So how is liberty attained? To strive for liberty in the old philosophy of Hindus who enlightened the people to the concept of mukti or moksha requires not knowledge at its peak. This knowledge is acquired by knowing the truth at its ultimate manifestation.
Intelligence needs to be relinquished to the idea that the path of truth steadfastly adhered to develops the mind to be able to operate the actions that the person undertakes at the Mahatman level of awareness with the simultaneous generation of knowledge of the material world and its relationship to the Nature of Reality.
Knowledge by itself is therefore not power; truth path leads to the automatic nonchalant, spontaneous and unpremeditated actions in the understanding that everything is there happening for a reason. One needs to assimilate these factual information as one goes forwards in time and work on the criteria that things happen for a reason because everything is pre-ordained and pre-orchestrated in the universe. This is the basis of Vishista-Advaita Vedanta.
The power so attained is all non-violent but deals with legal affairs of humanity on the revealed eternal law that Truth prevails, or Satyamev Jayate from the Upanishads. The path is hard to begin with but the development of the mind can only proceed from one moment to the next as truth is revealed to a yogi, and the yoga that this process entails is called satya-advaita yoga or the yoga of truth-accommodation, practiced every moment that one lives, by surrendering the mind to the Supermind as Om, if nothing beyond Om. There is something beyond Om but it need not concern us except to appreciate that It is the Power that makes the universe move and this truth is what one surrenders to ultimately.
If one lives another day all that one should be concerned with is how to do what to survive another moment of that day in liberty, that is mukti. Cravings to all objectives are sacrificed, wealth, ambitions to score goals, targets, missions, and infact all the attachments that one operating to the somatic mind that is body associated in an interrelationship are gone from ones considerations.
It is only truth that leads to liberation and liberty in survival and survival in liberty are interrelated.
When one places this idea at the forefront of one’s raison detre, one spends lavishly until one is penniless for the need for mukti is paramount to the human condition.
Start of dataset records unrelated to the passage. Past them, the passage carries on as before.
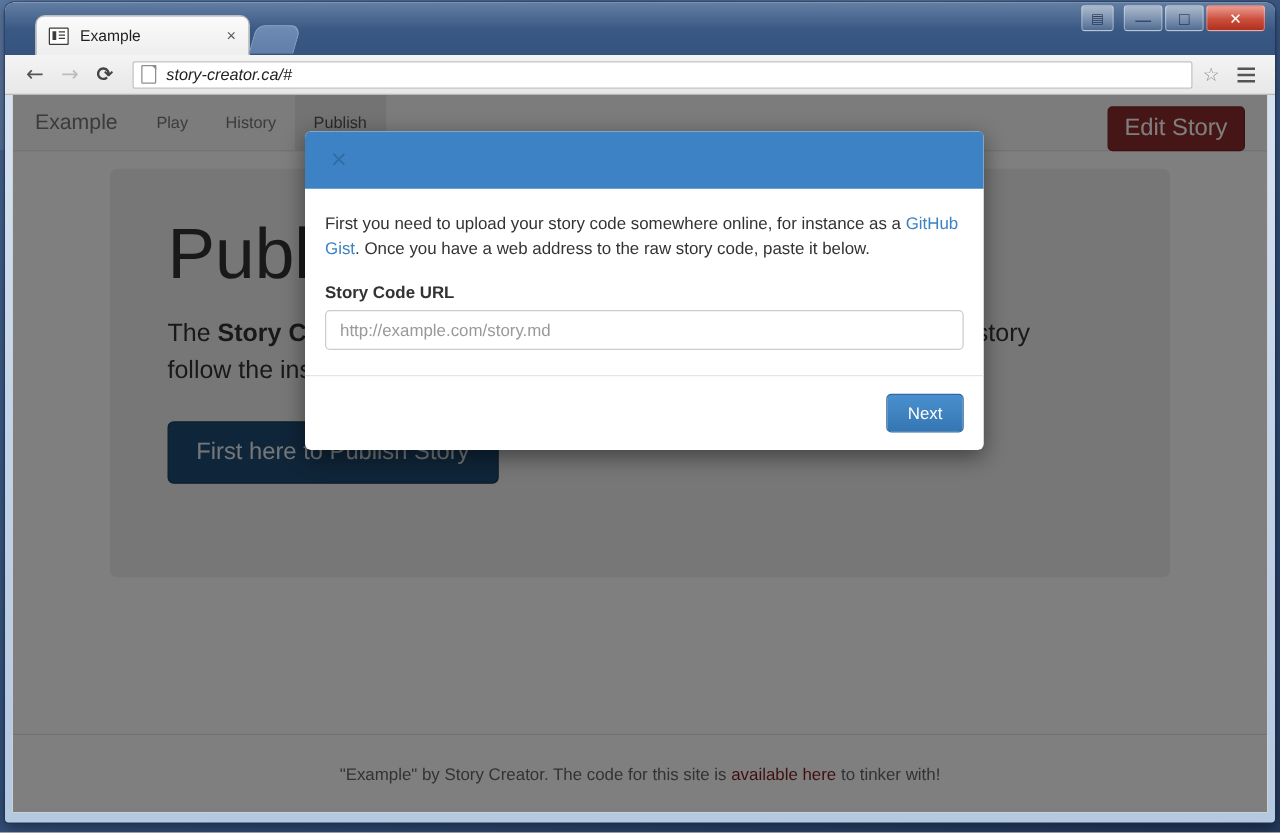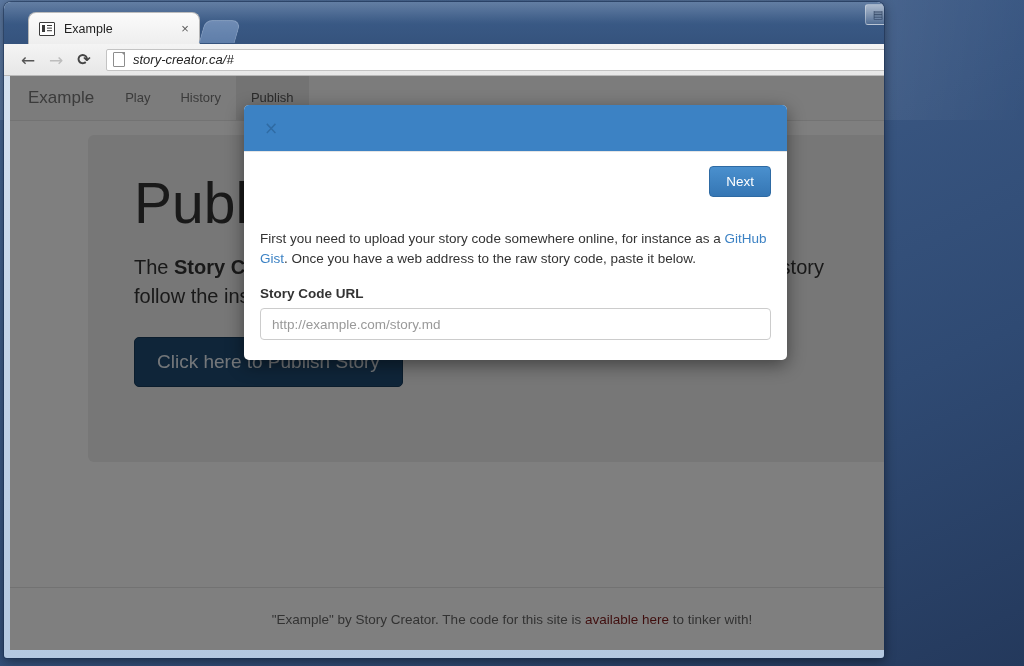"Example" #window { width: 880px -> 1016px }
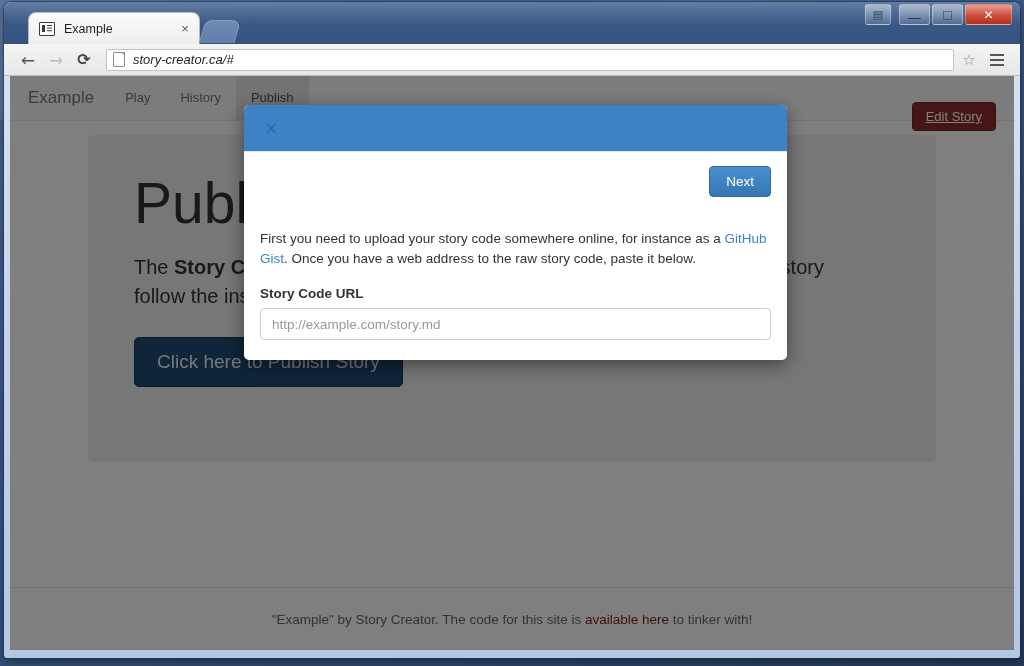"Edit Story" #edit-story-btn { font-size: 13px -> 19px; text-decoration: underline -> none; top: 26px -> 9px }
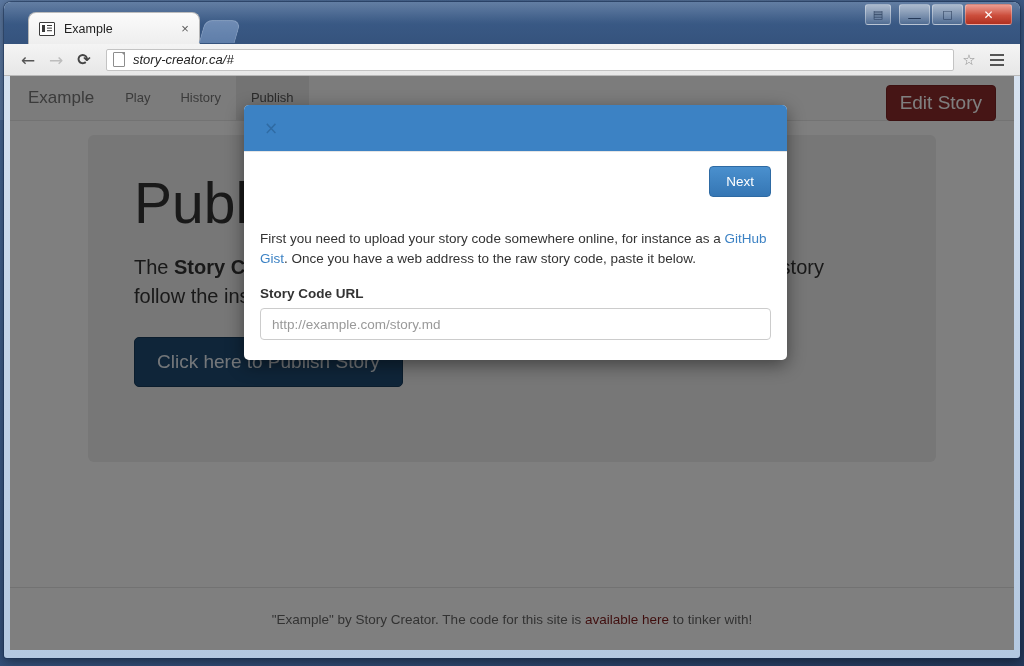"Next" div { order: before "First you need to upload" -> after "First you need to upload" }
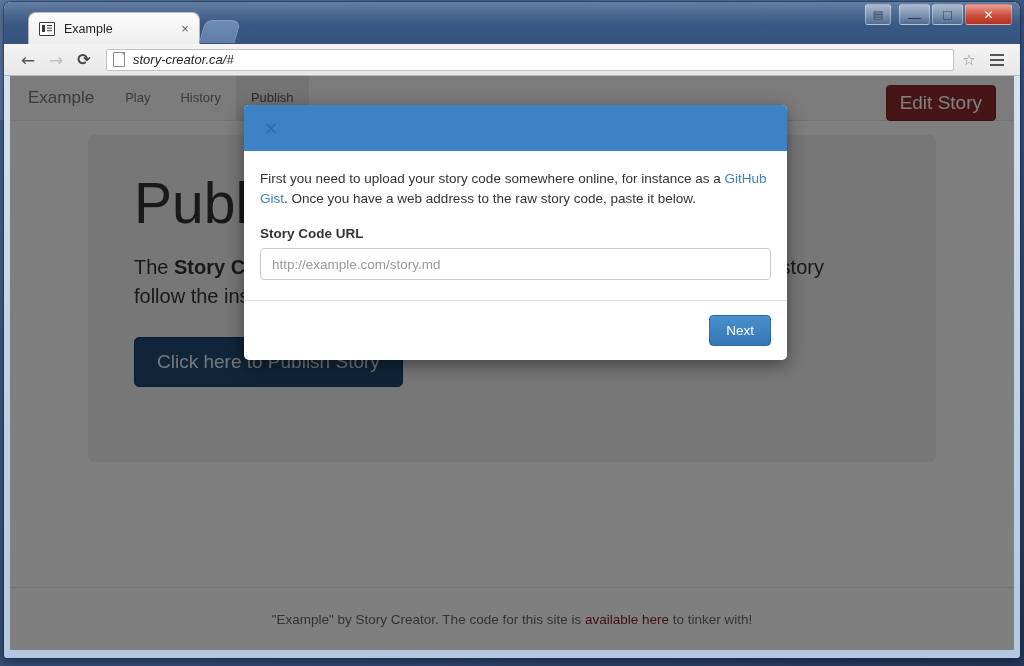"Click here to Publish Story" div { text: Click -> First }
People look for means to attain it like fighting for material possessions and living to democracy, but even in the sternest of Police States, a libertarian survives in liberty because he or she is following the truth-accommodation path in which he accepts that the status quo is justice as far as it will go every moment of the time. With that conception, one lives on in liberty and in the end truth is shown to have prevailed.
This kind of philosophy is the dharma of a person, and is the sanatan dharma in the sense that it protects the dharma and the dharmi, in other words, this dharma rakshati rakshita. There is no other dharma that does this for a person, in releasing him from bondages both physical and mental, so that there is ultimately no disorders that limit one’s movements. It is nirvana in the sense that one lives in total contentment with oneself and with one’s circumstances and conditions internal and external.